*Problem details*. Scan the data, and whenever a line contains "chev", copy it.

[Web document revisions]
◆ ◆ ◆ ◆ ◆
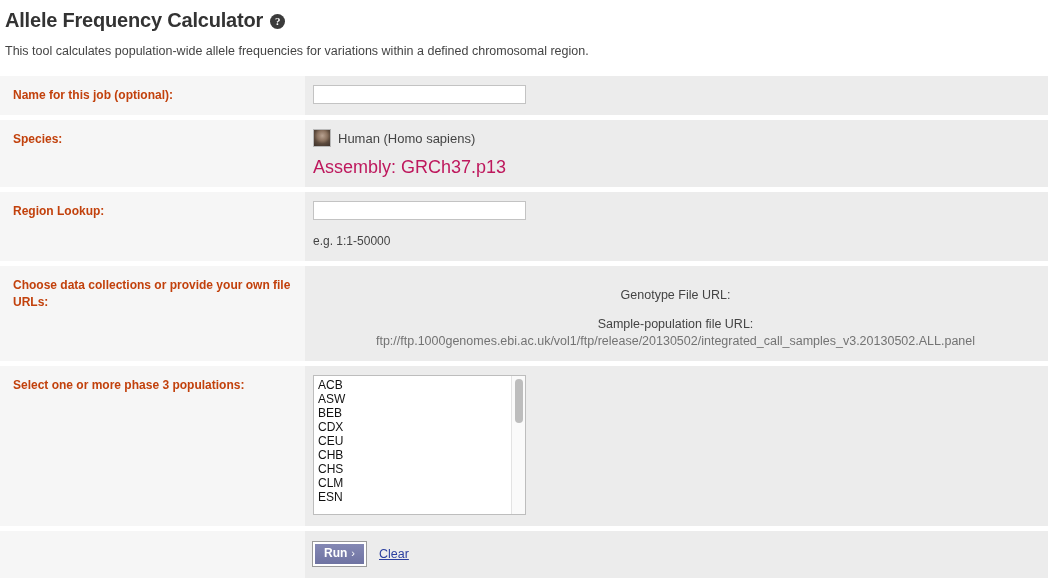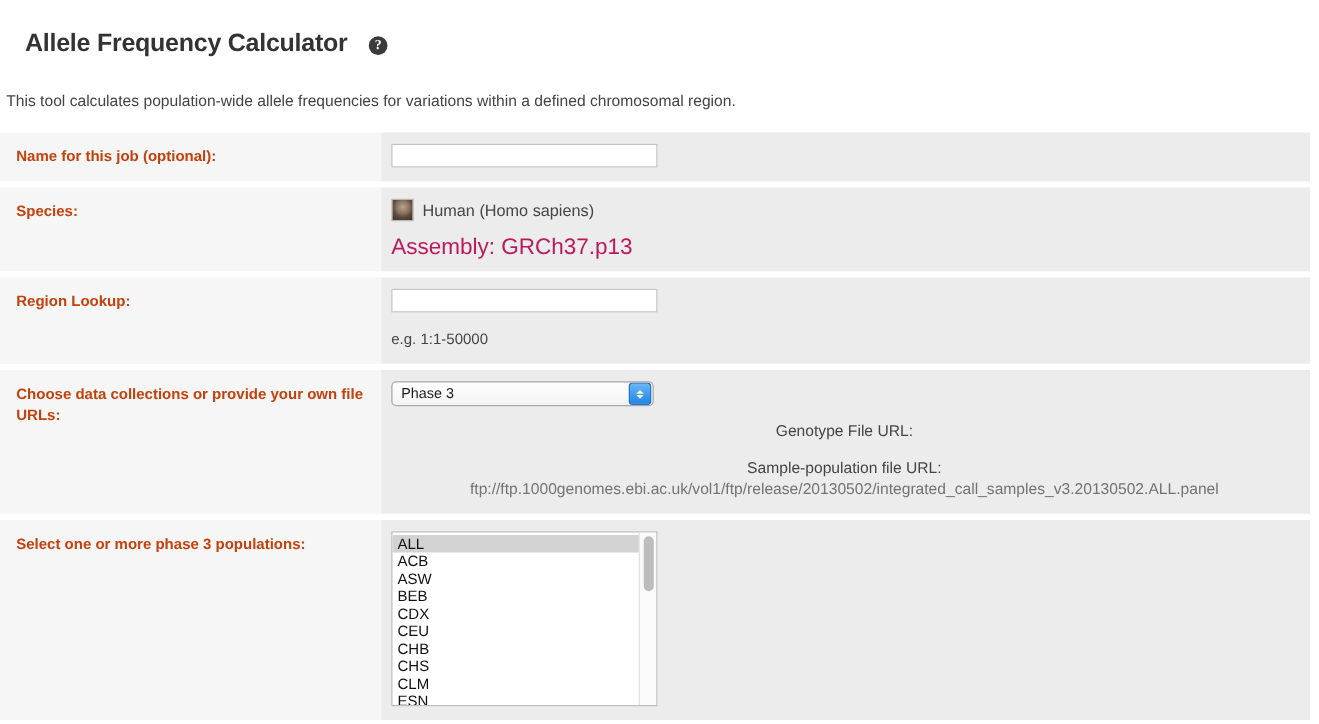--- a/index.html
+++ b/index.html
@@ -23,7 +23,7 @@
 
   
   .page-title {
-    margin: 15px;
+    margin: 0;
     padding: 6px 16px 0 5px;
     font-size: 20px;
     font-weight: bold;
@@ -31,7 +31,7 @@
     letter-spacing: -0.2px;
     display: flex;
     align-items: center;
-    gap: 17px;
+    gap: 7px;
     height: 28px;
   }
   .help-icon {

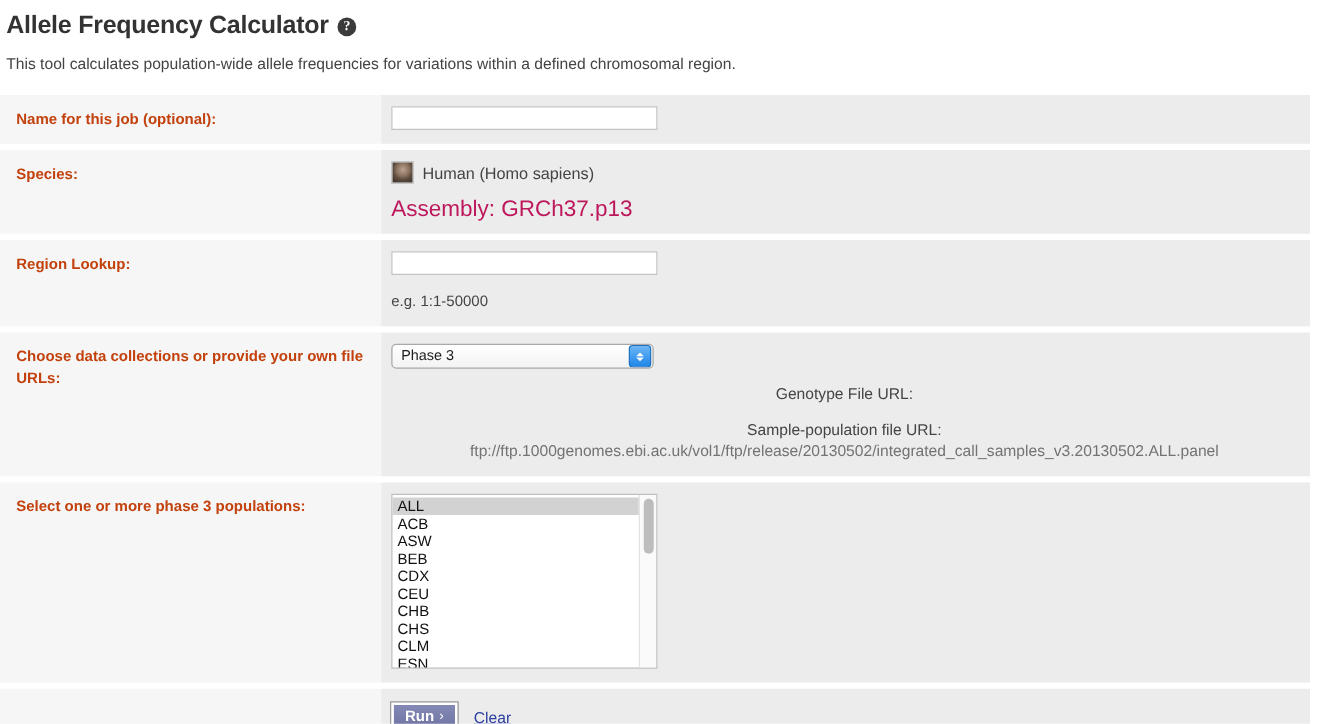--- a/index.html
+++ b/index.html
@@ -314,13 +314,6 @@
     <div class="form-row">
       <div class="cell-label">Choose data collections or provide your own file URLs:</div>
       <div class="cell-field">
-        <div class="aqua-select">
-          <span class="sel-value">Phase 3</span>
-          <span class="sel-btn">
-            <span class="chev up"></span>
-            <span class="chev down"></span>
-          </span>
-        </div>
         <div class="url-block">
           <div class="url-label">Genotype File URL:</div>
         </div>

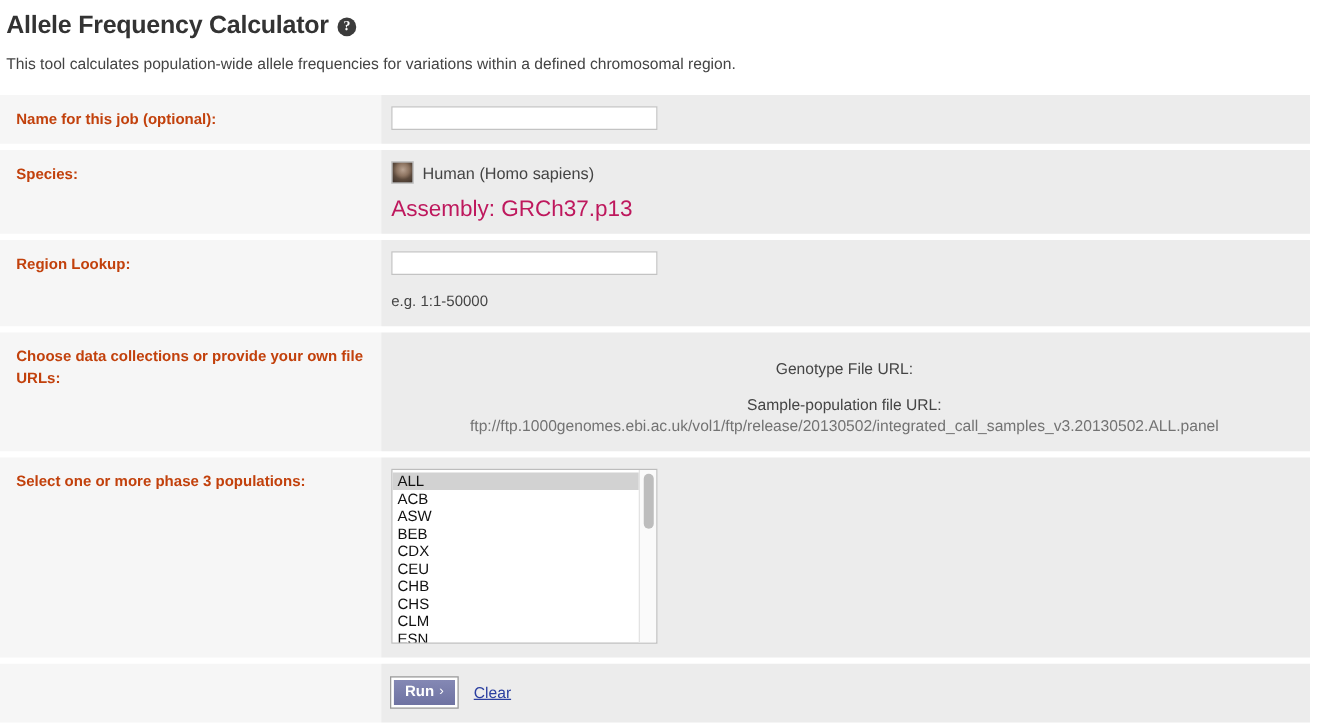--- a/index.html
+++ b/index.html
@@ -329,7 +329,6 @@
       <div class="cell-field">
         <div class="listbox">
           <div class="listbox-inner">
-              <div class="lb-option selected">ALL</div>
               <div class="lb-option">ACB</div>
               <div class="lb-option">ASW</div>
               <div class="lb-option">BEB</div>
◆ ◆ ◆ ◆ ◆
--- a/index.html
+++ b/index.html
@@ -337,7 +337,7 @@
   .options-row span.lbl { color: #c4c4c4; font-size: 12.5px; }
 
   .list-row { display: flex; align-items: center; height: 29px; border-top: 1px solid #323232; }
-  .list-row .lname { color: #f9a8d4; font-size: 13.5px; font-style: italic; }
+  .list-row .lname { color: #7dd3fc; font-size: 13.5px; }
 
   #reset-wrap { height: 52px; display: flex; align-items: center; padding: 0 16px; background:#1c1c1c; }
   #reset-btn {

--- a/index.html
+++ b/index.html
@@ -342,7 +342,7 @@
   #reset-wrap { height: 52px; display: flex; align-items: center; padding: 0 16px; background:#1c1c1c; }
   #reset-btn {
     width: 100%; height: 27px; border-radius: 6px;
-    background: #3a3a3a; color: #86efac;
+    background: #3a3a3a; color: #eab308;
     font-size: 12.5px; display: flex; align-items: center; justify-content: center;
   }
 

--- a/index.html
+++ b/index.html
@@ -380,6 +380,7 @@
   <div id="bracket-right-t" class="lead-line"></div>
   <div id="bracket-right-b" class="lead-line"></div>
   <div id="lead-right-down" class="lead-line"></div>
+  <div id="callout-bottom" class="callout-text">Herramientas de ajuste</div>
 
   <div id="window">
◆ ◆ ◆ ◆ ◆
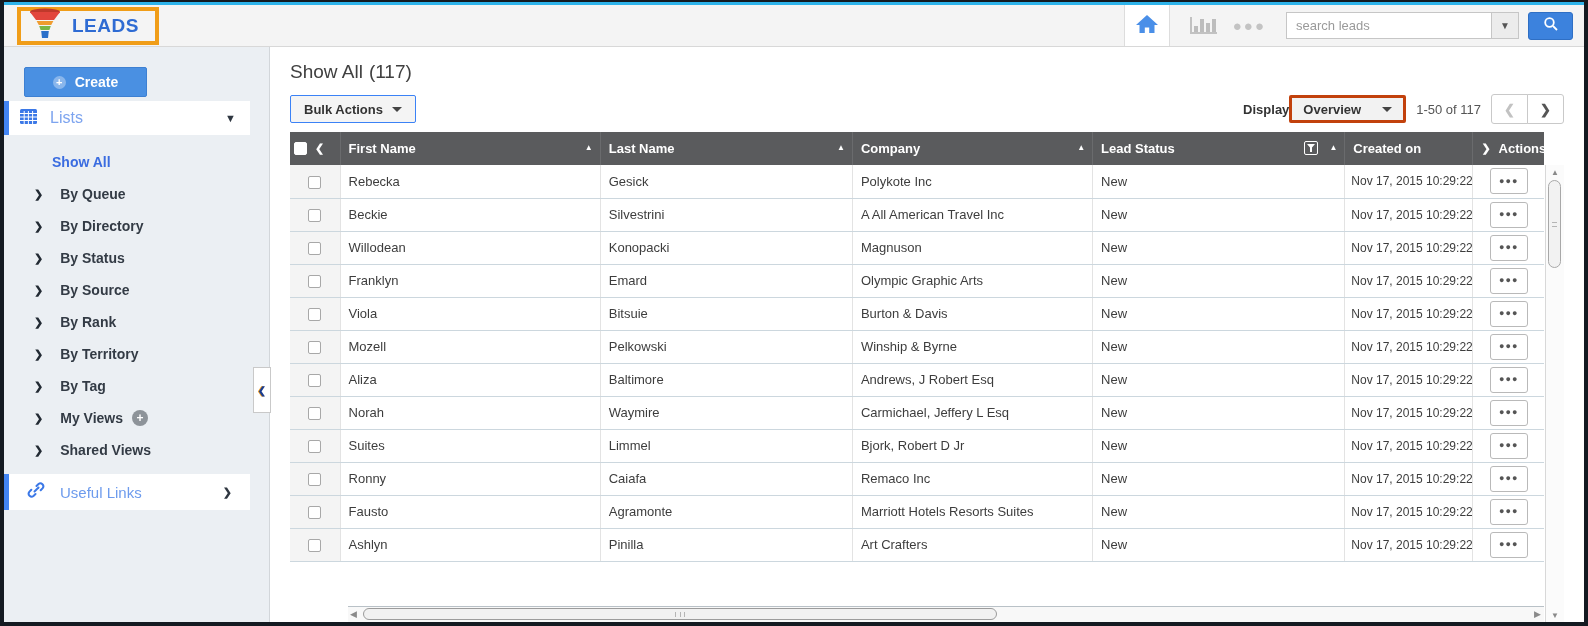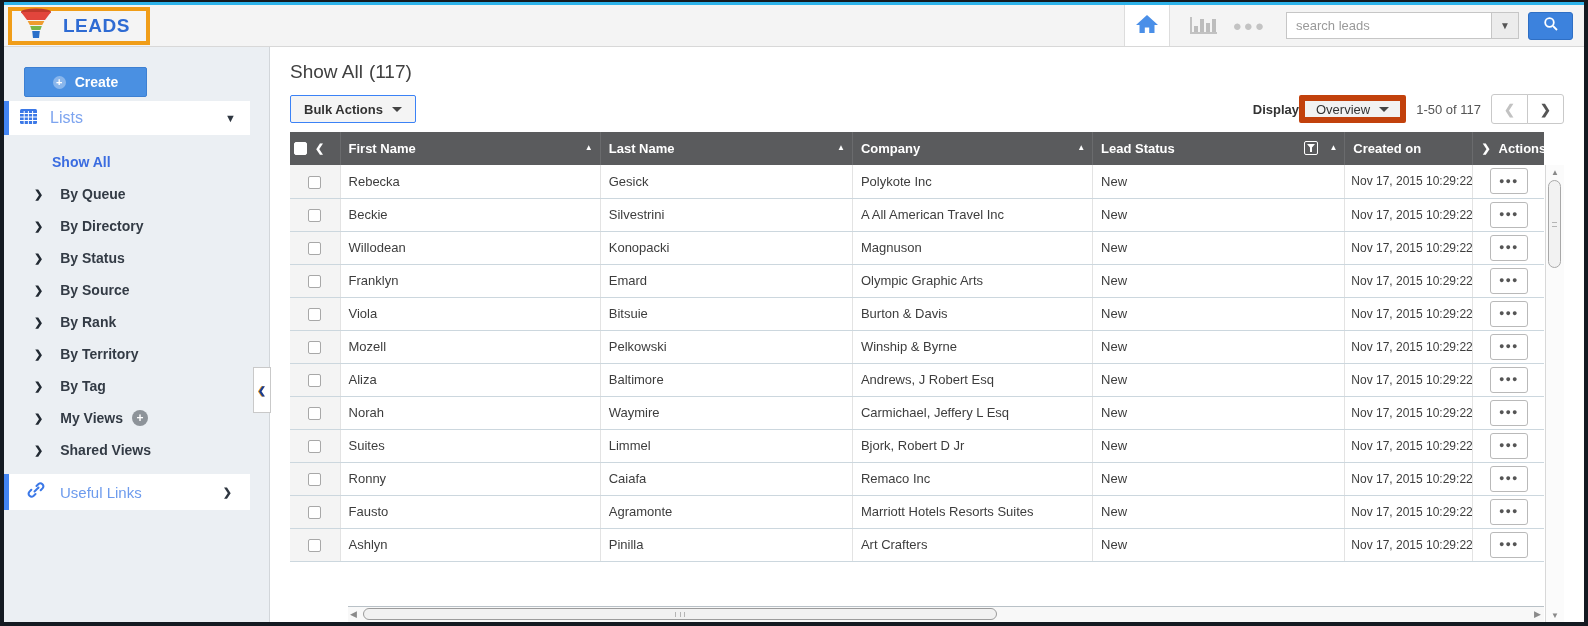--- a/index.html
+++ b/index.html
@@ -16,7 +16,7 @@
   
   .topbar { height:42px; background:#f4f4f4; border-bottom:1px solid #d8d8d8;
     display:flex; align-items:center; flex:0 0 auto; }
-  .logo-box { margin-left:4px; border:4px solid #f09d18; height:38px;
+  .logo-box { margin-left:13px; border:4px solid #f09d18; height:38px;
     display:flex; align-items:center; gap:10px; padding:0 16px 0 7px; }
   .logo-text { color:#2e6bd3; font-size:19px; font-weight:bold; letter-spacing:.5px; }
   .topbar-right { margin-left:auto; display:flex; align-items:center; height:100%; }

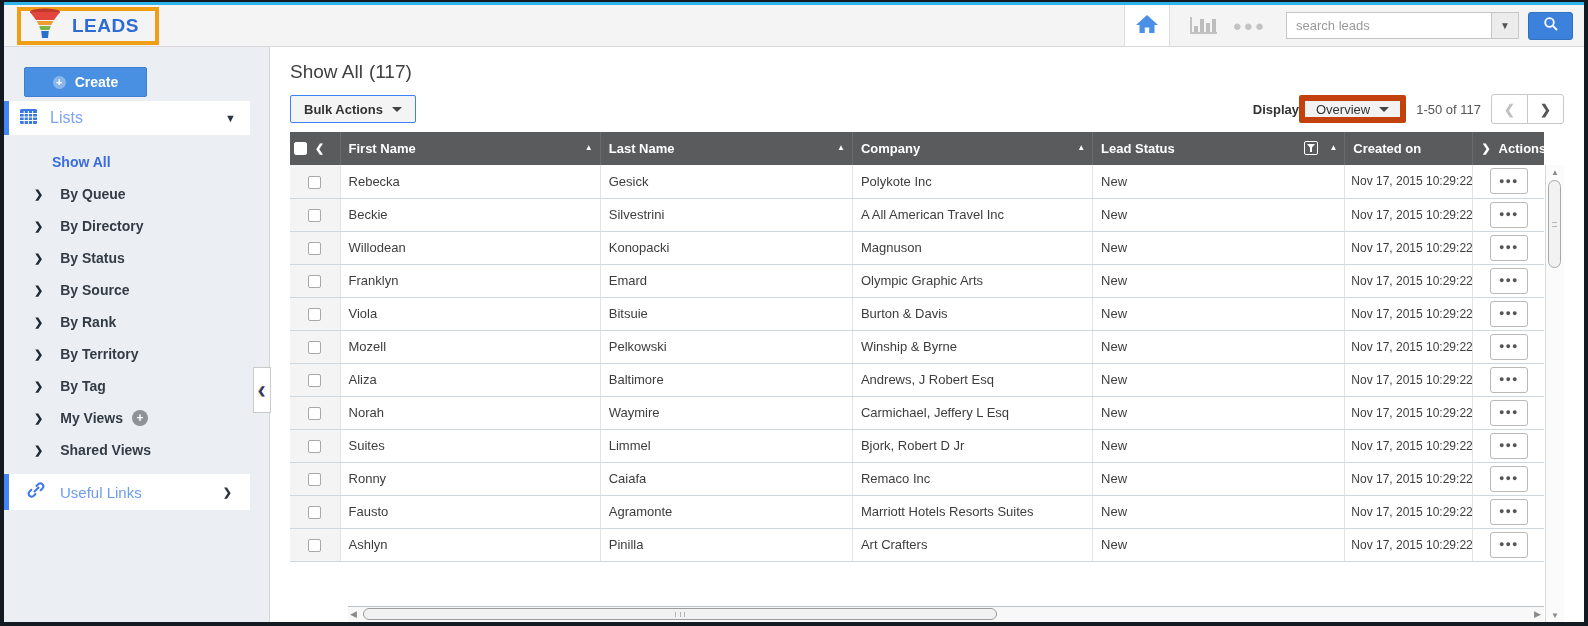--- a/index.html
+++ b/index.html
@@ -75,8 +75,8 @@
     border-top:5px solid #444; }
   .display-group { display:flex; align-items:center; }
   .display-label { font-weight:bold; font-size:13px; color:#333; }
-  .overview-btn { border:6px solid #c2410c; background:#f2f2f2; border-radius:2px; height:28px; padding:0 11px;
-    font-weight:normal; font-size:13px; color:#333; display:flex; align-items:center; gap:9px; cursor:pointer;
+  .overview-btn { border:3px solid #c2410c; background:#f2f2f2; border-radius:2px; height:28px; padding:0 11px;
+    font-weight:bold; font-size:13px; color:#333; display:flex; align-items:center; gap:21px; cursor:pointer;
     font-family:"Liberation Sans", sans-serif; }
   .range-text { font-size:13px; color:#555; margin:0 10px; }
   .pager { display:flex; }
◆ ◆ ◆ ◆ ◆
*Completed task*.
-            <span class="chev up"></span>
-            <span class="chev down"></span>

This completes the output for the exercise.